About The Benefits To Train For A Half Marathon - part 5
So, by today next week everything is over. The Berlin half-marathon will be run by then and I will know whether I have reached my goals. But now it is still almost one week to go. Now it gets serious. And I have to think about the last things to do. First what to eat in the next days and in the hours before the competition and of course about the last trainings. The last consideration is the easiest. Last year I run about 16 kilometers on the Monday and the Wednesday before the actual half-marathon. Since my experiences with this were good so I will do it again this way. Then I will rest for the last days only doing some fitness exercises each day.

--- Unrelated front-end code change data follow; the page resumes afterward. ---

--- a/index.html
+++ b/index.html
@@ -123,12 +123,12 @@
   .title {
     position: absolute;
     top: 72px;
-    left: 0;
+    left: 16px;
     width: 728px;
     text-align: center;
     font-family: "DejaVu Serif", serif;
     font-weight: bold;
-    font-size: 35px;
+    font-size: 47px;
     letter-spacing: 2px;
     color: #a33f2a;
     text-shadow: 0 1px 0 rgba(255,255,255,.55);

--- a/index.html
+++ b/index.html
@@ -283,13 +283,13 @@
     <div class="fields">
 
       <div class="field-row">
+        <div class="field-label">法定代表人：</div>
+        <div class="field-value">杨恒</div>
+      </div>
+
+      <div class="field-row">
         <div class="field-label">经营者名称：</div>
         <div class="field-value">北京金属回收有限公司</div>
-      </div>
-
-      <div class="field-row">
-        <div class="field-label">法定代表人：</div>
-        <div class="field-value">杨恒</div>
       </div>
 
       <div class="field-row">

But what about my diet? Unfortunately I lost the article I read last year and which suggestions I followed. But there are plenty of tips on the web about which diet is the best. First rule I learned is not to experiment just before a competition. Because your digestive system does not like to adapt to new things when under stress. Secondly I learned that our system is prepared for runs of lengths of about 21 kilometers. That means that you do not need a special diet when you already eat healthy food like all sorts of corn, vegetables, dairy products, fish and not too much meat.
For a daily run it is enough to just observe to eat healthy, having the last meal at least two hours before you run and while running find a balance between overcoming and pushing your limits but not overdo it so that you hurt yourself or get too exhausted to make it home. For a competition it is slightly different. The idea of taking part in a competition is to cross the finishing line in a time one finds acceptable for oneself or to cross the line at all. When running just for the exercise you only can decide to end it earlier and do a little bit more the next day without feeling bad. But that is not the idea in a competition.

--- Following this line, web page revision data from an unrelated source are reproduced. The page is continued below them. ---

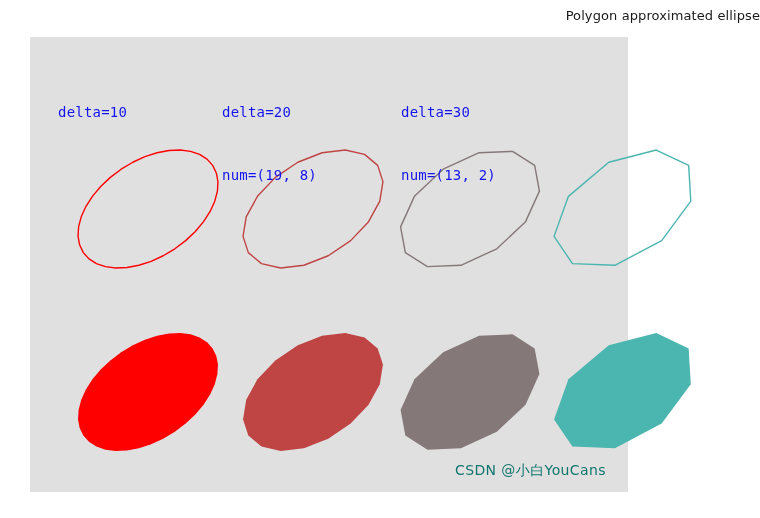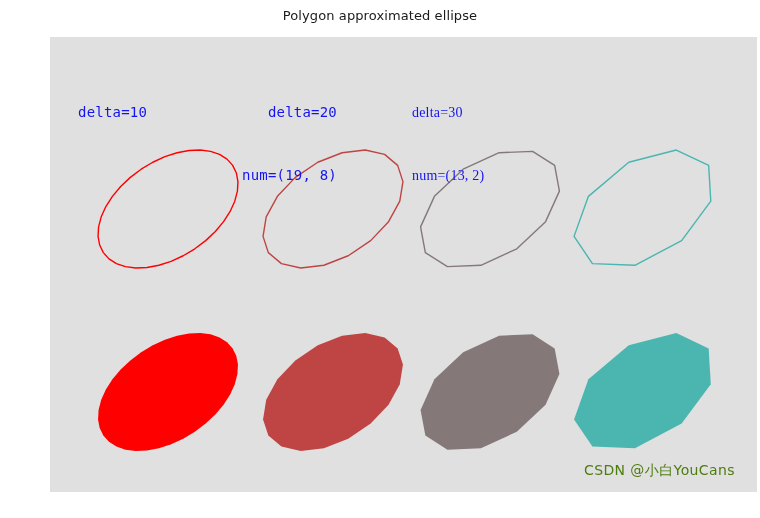--- a/index.html
+++ b/index.html
@@ -25,7 +25,7 @@
     left: 0;
     top: 8px;
     width: 760px;
-    text-align: center;
+    text-align: right;
     font-family: "DejaVu Sans", sans-serif;
     font-size: 13px;
     color: #1a1a1a;

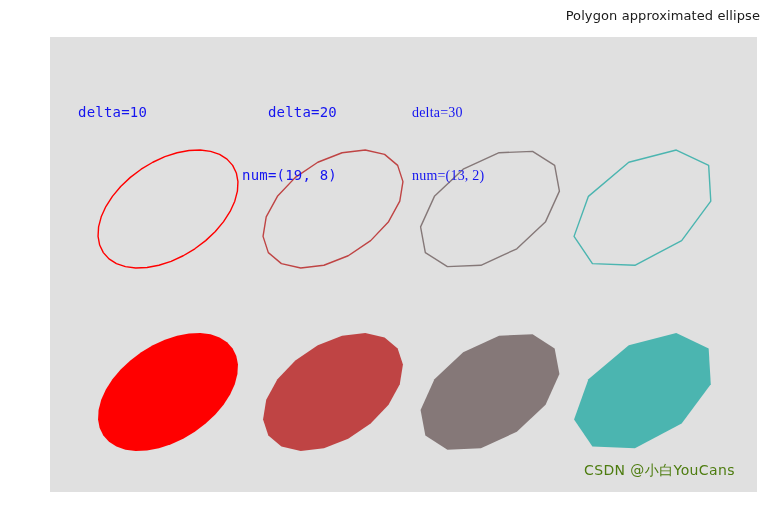--- a/index.html
+++ b/index.html
@@ -36,10 +36,9 @@
     position: absolute;
     left: 30px;
     top: 37px;
-    width: 707px;
+    width: 598px;
     height: 455px;
     background: #e0e0e0;
-    margin-left: 20px;
   }
   #axes-canvas {
     position: absolute;

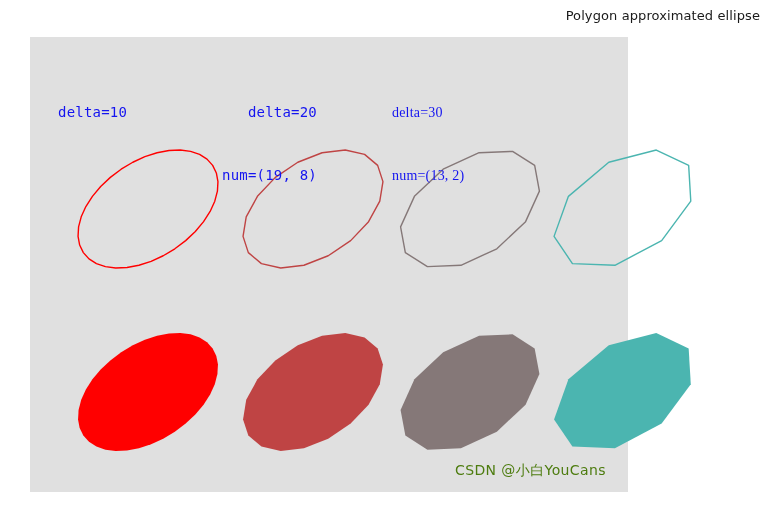--- a/index.html
+++ b/index.html
@@ -94,7 +94,7 @@
       <span class="lbl-line">delta=10</span>
     </div>
 
-    <div class="col-label" style="left:192px; top:23px;text-align:right;">
+    <div class="col-label" style="left:192px; top:23px;">
       <span class="lbl-line">delta=20</span>
       <span class="lbl-line">num=(19, 8)</span>
     </div>

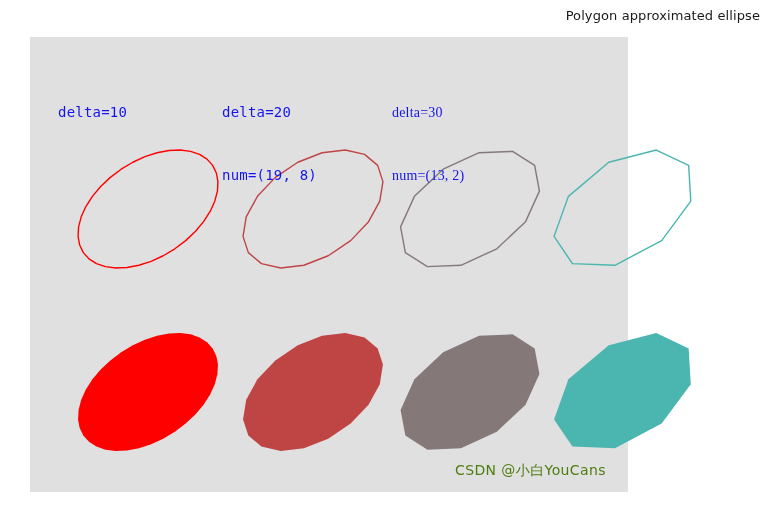--- a/index.html
+++ b/index.html
@@ -99,7 +99,7 @@
       <span class="lbl-line">num=(19, 8)</span>
     </div>
 
-    <div class="col-label" style="left:362px; top:23px;font-family:Liberation Serif, serif;">
+    <div class="col-label" style="left:371px; top:23px;">
       <span class="lbl-line">delta=30</span>
       <span class="lbl-line">num=(13, 2)</span>
     </div>

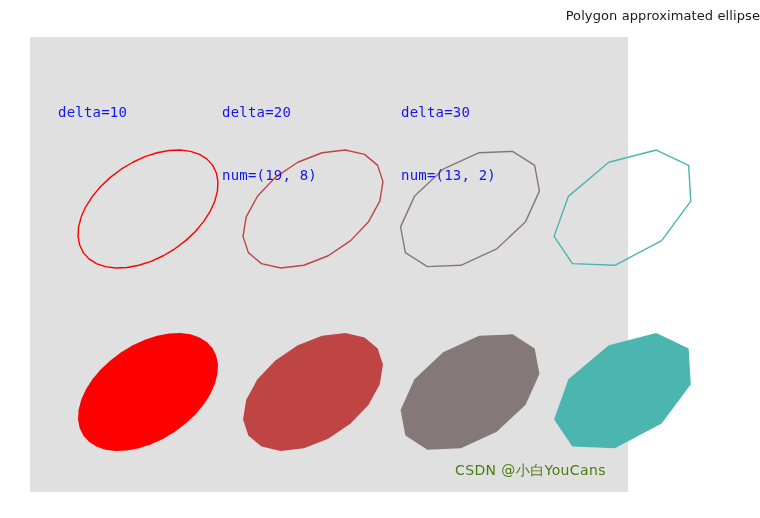--- a/index.html
+++ b/index.html
@@ -66,7 +66,7 @@
     bottom: 12px;
     font-family: "DejaVu Sans", sans-serif;
     font-size: 14px;
-    color: #4d7c0f;
+    color: #0f766e;
     white-space: nowrap;
     letter-spacing: 0.4px;
   }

Since training is the essential trick to make it over the 21 kilometers, nevertheless, one can help the body achieving this goal better with the right nutrition. So what does it need then? For a good physical performance and good health a special diet is unnecessary as pointed out earlier, given the fact that you already select healthy food consciously. In general your diet should be wholesome, varied, low-fat and mostly vegetarian with a high carbohydrate content. It should consist of 55 to 60 percent of carbohydrates, 25 to 30 percent of fat and 15 percent of protein. Carbohydrate-rich foods such as cereals, potatoes and legumes also provide dietary fiber, vegetable protein, vitamins and minerals. The increased demand for minerals and trace elements can be covered by a greater exercise-induced intake of calories. This happens by itself, simply because you eat more, while training hard.
Shortly before the marathon, you should replenish your glycogen stores with a little trick to take as much fuel for your muscles as possible. At first you empty your glycogen stores by an exhaustive exercise three to four days before the race. Then you eat carbohydrates. They are especially in pasta, rice, potatoes and whole grain bread. By over-compensating your body then stores more glycogen than before.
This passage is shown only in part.